__EXERCISE OBJECTIVE__:
Starting from the line containing "[20,130,165,141] // INITIAL", write out the rest of the entries exactly, through the final line, including nothing else.

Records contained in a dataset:
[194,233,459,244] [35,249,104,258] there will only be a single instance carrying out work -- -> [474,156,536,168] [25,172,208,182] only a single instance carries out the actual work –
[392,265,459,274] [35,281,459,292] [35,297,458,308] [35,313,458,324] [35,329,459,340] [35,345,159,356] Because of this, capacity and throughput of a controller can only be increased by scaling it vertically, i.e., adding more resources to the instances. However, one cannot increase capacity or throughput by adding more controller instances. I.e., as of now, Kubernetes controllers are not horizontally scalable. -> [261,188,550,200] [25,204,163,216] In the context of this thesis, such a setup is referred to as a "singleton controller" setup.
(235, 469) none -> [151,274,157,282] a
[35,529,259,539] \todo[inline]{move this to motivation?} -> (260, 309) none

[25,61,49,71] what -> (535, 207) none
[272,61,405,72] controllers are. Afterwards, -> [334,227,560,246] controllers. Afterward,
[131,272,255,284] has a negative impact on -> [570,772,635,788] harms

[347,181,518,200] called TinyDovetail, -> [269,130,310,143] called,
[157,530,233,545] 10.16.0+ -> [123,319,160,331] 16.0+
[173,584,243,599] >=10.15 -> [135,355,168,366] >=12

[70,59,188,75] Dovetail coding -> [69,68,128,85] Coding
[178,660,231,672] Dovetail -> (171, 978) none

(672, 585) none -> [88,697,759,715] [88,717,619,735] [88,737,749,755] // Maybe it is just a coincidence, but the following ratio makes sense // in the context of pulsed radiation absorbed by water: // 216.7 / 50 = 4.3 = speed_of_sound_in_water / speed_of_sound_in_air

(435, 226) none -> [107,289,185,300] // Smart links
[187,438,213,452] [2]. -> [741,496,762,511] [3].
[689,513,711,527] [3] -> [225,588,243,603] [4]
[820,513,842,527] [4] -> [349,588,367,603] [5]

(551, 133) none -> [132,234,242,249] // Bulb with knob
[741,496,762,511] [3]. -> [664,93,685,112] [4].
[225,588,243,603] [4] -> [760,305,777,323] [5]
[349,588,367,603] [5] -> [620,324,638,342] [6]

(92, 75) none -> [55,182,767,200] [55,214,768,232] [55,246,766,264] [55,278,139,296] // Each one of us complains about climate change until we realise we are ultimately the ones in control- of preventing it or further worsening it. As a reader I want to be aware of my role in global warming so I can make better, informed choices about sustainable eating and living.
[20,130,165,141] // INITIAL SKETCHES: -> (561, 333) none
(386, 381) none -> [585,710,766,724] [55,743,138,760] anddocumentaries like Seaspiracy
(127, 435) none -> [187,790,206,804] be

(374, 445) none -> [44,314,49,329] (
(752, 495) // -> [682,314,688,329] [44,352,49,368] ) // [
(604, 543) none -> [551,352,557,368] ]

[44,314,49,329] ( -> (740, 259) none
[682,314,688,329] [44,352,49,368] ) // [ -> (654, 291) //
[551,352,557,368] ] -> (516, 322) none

__SOLUTION BELOW__:
[20,130,165,141] // INITIAL SKETCHES: -> (561, 333) none
(386, 381) none -> [585,710,766,724] [55,743,138,760] anddocumentaries like Seaspiracy
(127, 435) none -> [187,790,206,804] be

(374, 445) none -> [44,314,49,329] (
(752, 495) // -> [682,314,688,329] [44,352,49,368] ) // [
(604, 543) none -> [551,352,557,368] ]

[44,314,49,329] ( -> (740, 259) none
[682,314,688,329] [44,352,49,368] ) // [ -> (654, 291) //
[551,352,557,368] ] -> (516, 322) none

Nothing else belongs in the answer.